We extend the pricing framework to incorporate population basis risk, which arises when a pension plan relies on standardized instruments to hedge its longevity risk exposure. This extension allows us to obtain the price and trading quantity of mortality-linked securities in the presence of population basis risk. The resulting supply and demand curves help us understand how population basis risk would affect the behaviors of agents. We apply the method to a hypothetical longevity bond, using real mortality data from different populations. Our illustrations show that, interestingly, population basis risk can affect the price of a mortality-linked security in different directions, depending on the properties of the populations involved.
We have also examined the impact of transitory mortality jumps on trading in a competitive market.

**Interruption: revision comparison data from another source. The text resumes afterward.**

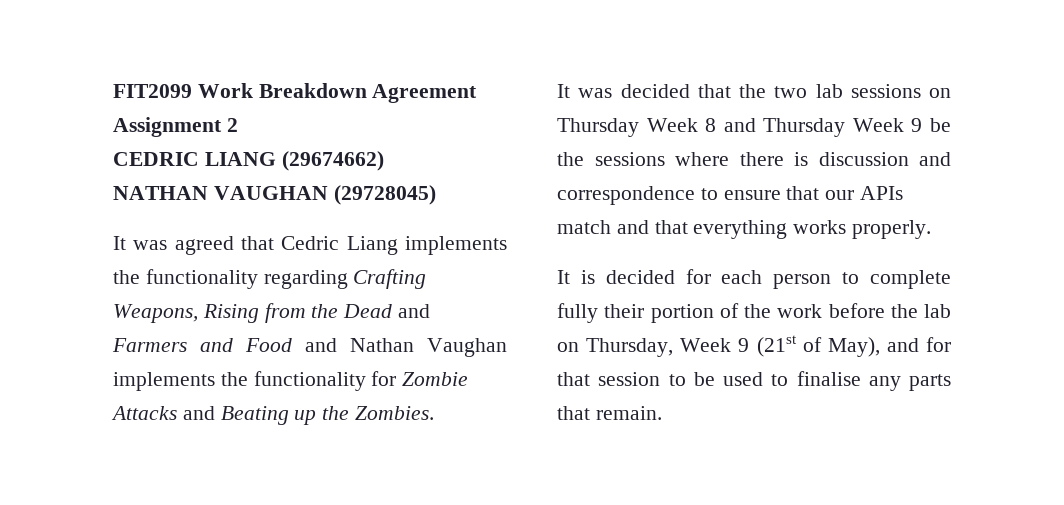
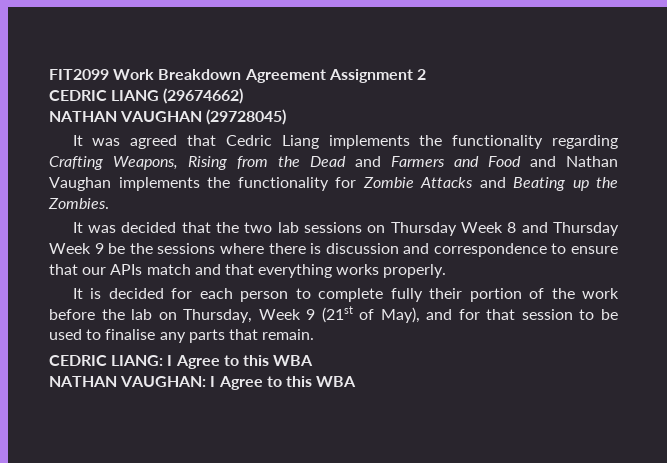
+ CEDRIC LIANG: I Agree to this WBA
+ NATHAN VAUGHAN: I Agree to this WBA

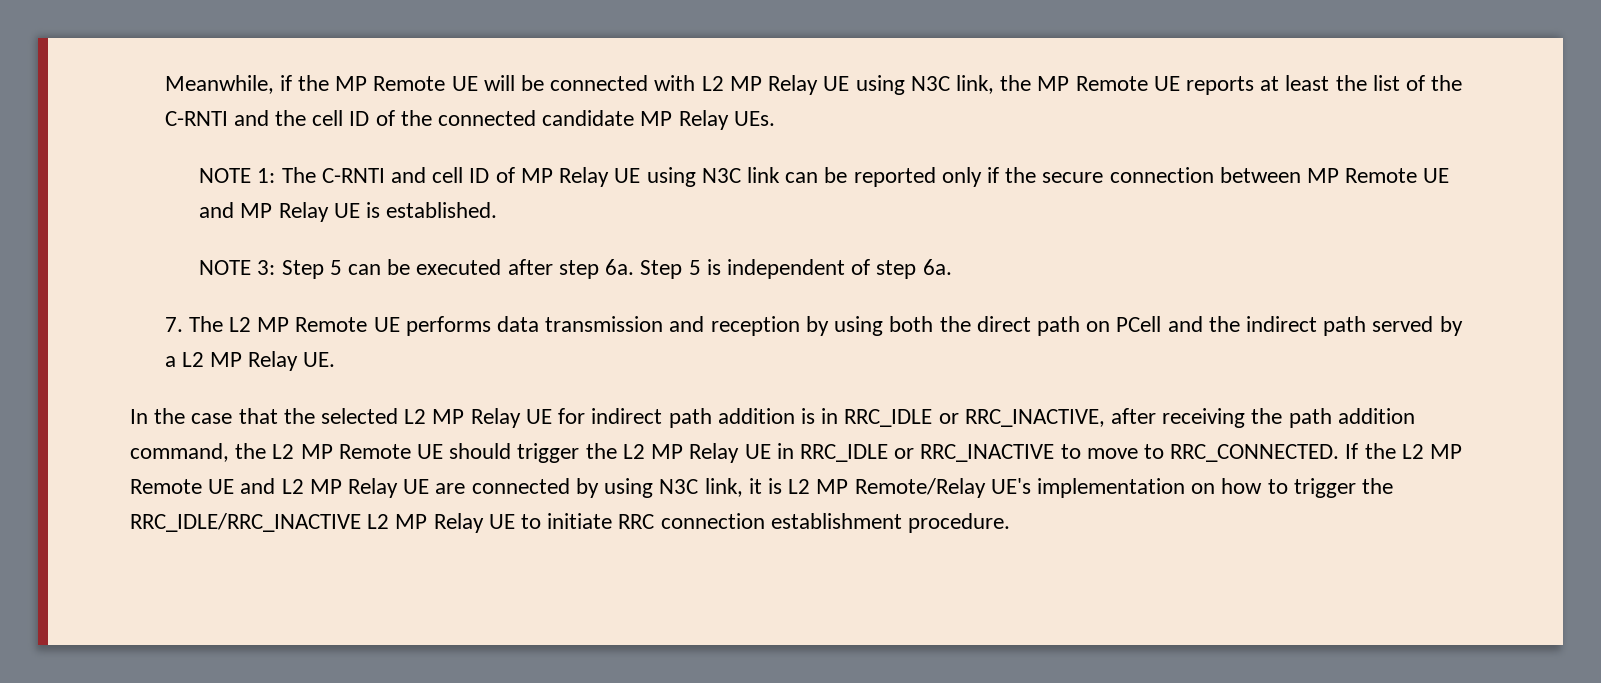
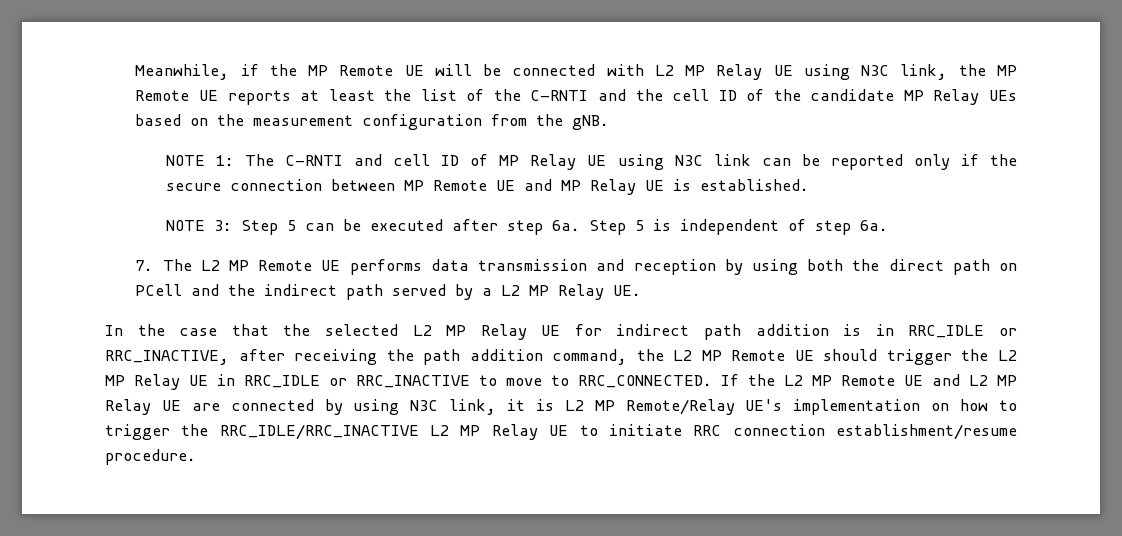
- Meanwhile, if the MP Remote UE will be connected with L2 MP Relay UE using N3C link, the MP Remote UE reports at least the list of the C-RNTI and the cell ID of the connected candidate MP Relay UEs.
+ Meanwhile, if the MP Remote UE will be connected with L2 MP Relay UE using N3C link, the MP Remote UE reports at least the list of the C-RNTI and the cell ID of the candidate MP Relay UEs based on the measurement configuration from the gNB.
- If the L2 MP Remote UE and L2 MP Relay UE are connected by using N3C link, it is L2 MP Remote/Relay UE's implementation on how to trigger the RRC_IDLE/RRC_INACTIVE L2 MP Relay UE to initiate RRC connection establishment procedure.
+ If the L2 MP Remote UE and L2 MP Relay UE are connected by using N3C link, it is L2 MP Remote/Relay UE's implementation on how to trigger the RRC_IDLE/RRC_INACTIVE L2 MP Relay UE to initiate RRC connection establishment/resume procedure.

Mortality dynamics are subject to jumps, which are due to events such as the Spanish flu in 1918. Such jumps can have a significant impact on prices of mortality-linked securities, and therefore should be taken into account in modeling. Although several single-population mortality models with jump effects have been developed, they are not adequate for trades in which population basis risk exists. We first develop a two-population mortality model with transitory jump effects, and then we use the proposed mortality model to examine how mortality jumps may affect the supply and demand of mortality-linked securities.
Finally, we model the pricing process in a non-competitive market as a bargaining game. Nash's bargaining solution is applied to obtain a unique trading contract. With no requirement of a competitive market, this approach is more appropriate for the current mortality-linked security market. We compare this approach with the other proposed pricing method. It is found that both pricing methods lead to Pareto optimal outcomes.